Altro capitolo importante della rivoluzione audiovisiva iberica sono le fusioni, possibili o concrete, che colpiscono i canali principali (quelli diffusi via etere in analogico, per intenderci), che vede ridursi il panorama di principali editori da 6 (TVE, Grupo Planeta per Antena 3, Sogecable per Cuatro, una controllata di Mediaset per Telecinco e Media Pro per La Sexta) a 5, però con Sogecable e la controllata di Mediaset unite per il controllo di 2 canali in un'azienda sola.
Per quanto riguarda i proprietari di cuatro e Telecinco, nei giorni scorsi hanno concluso un accordo che porterà alla nascita di un'azienda unica, che controllerà entrambi i canali (oltre all'ingresso di Mediaset nell'azionarato di Digital +, con una quota del 22%), con un cambiamento piuttosto pesante nel settore televisivo (e, si pensa, in futuro anche al palinsesto di cuatro); è da vedere se ciò porterà ad un'eventuale tendenza dei canali verso destra, sulla falsariga di quanto accade in Italia con Mediaset.
La fusione che invece non è ancora avvenuta ma che potrebbe essere probabile è quella fra Antena 3 e La Sexta, che unendosi potrebbero avere poco più di 1/5 degli ascolti totali; se tutto andrà in porto, dovrebbe nascere uan società unica che controllerà i 2 canali e che dovrebbe essere capitanata dagli azionisti principali di Antena 3, buttando quindi di fatto gli attuali azionisti di La Sexta fuori dalla porta (si può dunque dire che più di fusione si tratta di cessione, a meno che gli azionisti di La Sexta non entreranno nella nuova società con quote minoritarie).

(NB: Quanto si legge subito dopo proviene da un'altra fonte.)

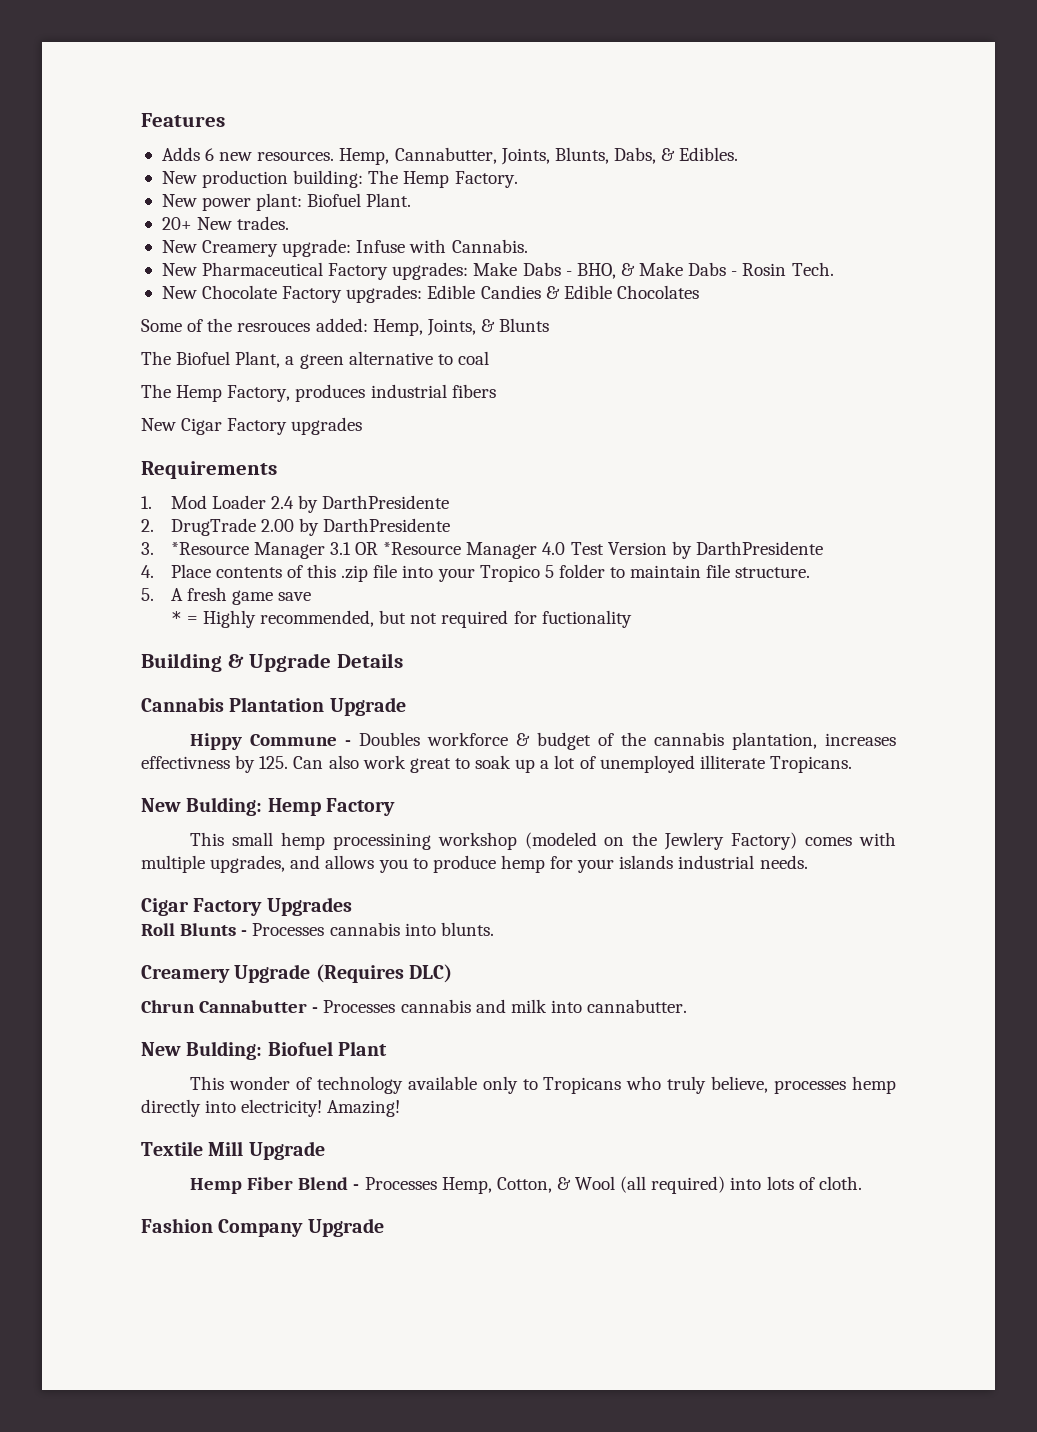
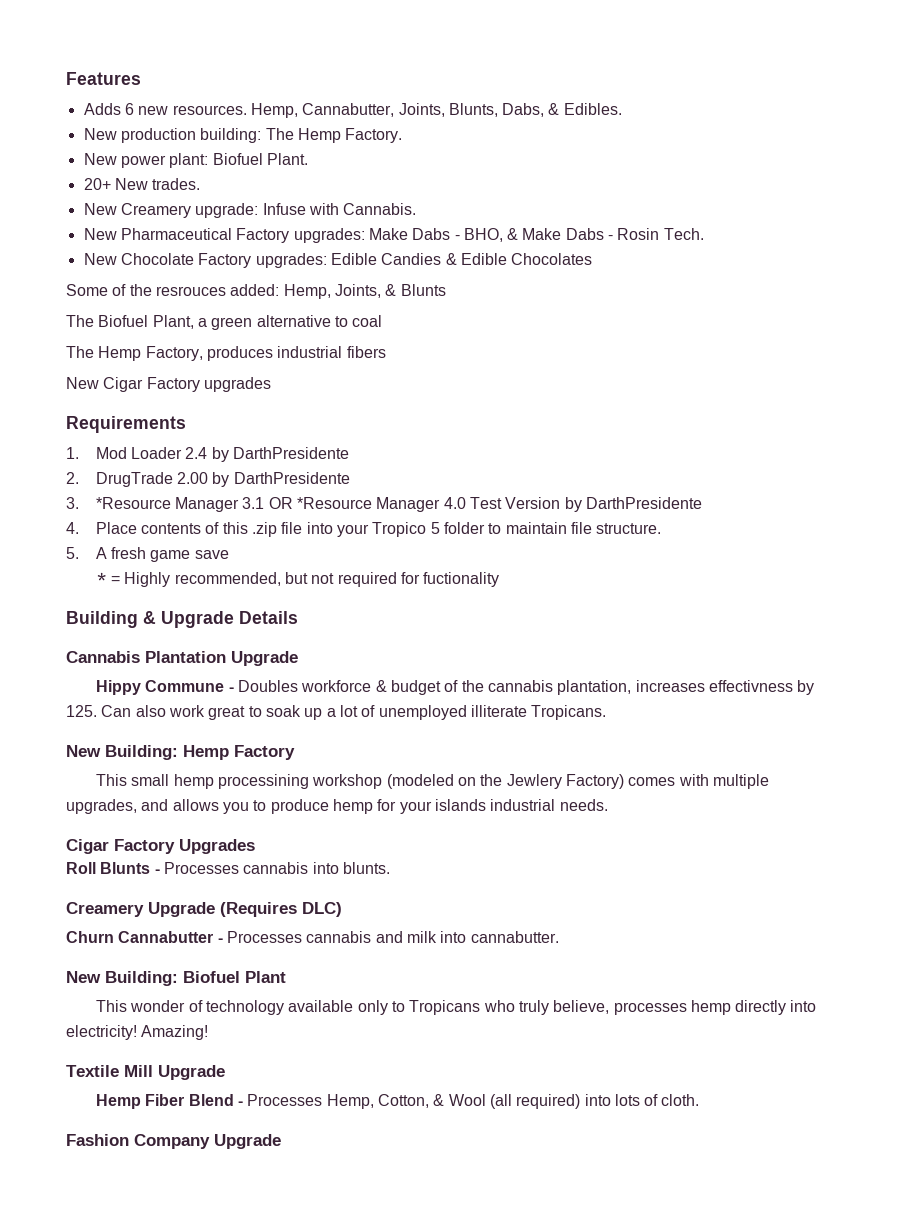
- New Bulding: Hemp Factory
+ New Building: Hemp Factory
- Chrun Cannabutter - Processes cannabis and milk into cannabutter.
+ Churn Cannabutter - Processes cannabis and milk into cannabutter.
- New Bulding: Biofuel Plant
+ New Building: Biofuel Plant

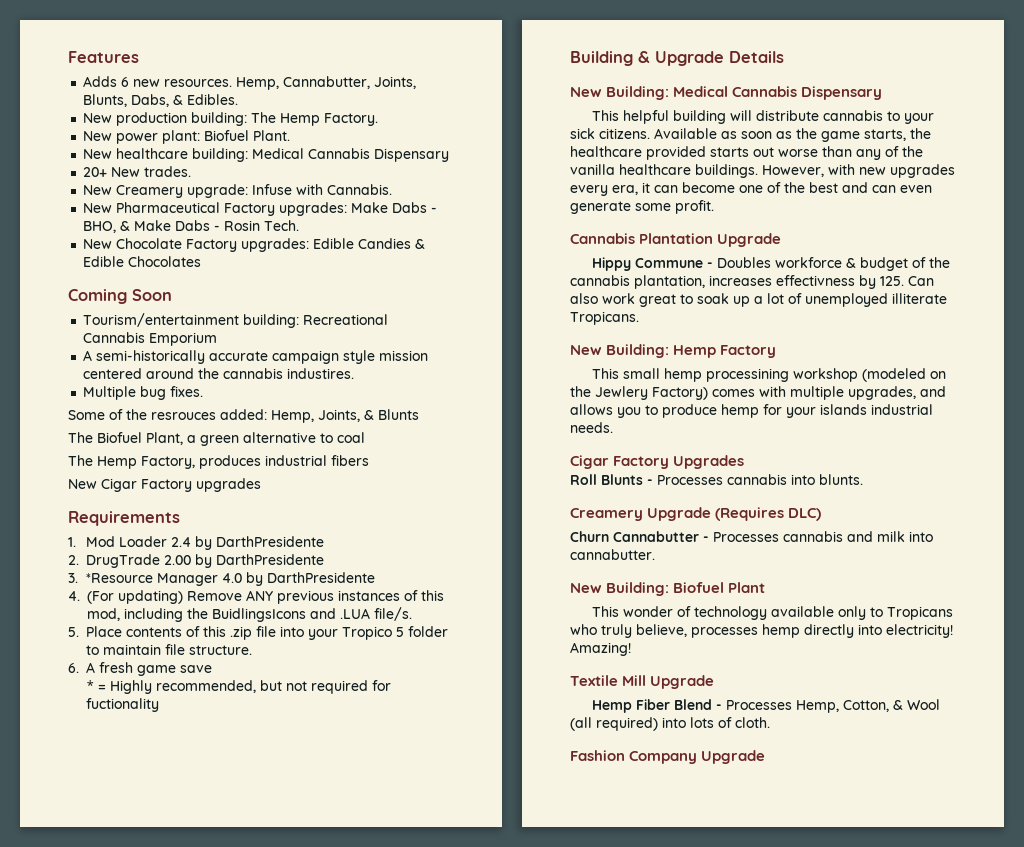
+ New healthcare building: Medical Cannabis Dispensary
+ Coming Soon
+ Tourism/entertainment building: Recreational Cannabis Emporium
+ A semi-historically accurate campaign style mission centered around the cannabis industires.
+ Multiple bug fixes.
- 3. *Resource Manager 3.1 OR *Resource Manager 4.0 Test Version by DarthPresidente
- 4. Place contents of this .zip file into your Tropico 5 folder to maintain file structure.
+ 3. *Resource Manager 4.0 by DarthPresidente
+ 4. (For updating) Remove ANY previous instances of this mod, including the BuidlingsIcons and .LUA file/s.
+ 5. Place contents of this .zip file into your Tropico 5 folder to maintain file structure.
- 5. A fresh game save
+ 6. A fresh game save
+ New Building: Medical Cannabis Dispensary
+ This helpful building will distribute cannabis to your sick citizens. Available as soon as the game starts, the healthcare provided starts out worse than any of the vanilla healthcare buildings. However, with new upgrades every era, it can become one of the best and can even generate some profit.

Questo panorama è l'ultimo fotofinish prima dell'avvento definitivo della tv digitale in Spagna, previsto per il 3 Aprile del 2010 (2 anni prima dell'Italia, dove a quella data saranno digitalizzate solo 7 delle 20 regioni italiane), e che oramai ha preso talmente tanto piede in Spagna da aver superato negli ascolti la tv analogica. Adesso come continuerà la storia televisiva spagnola?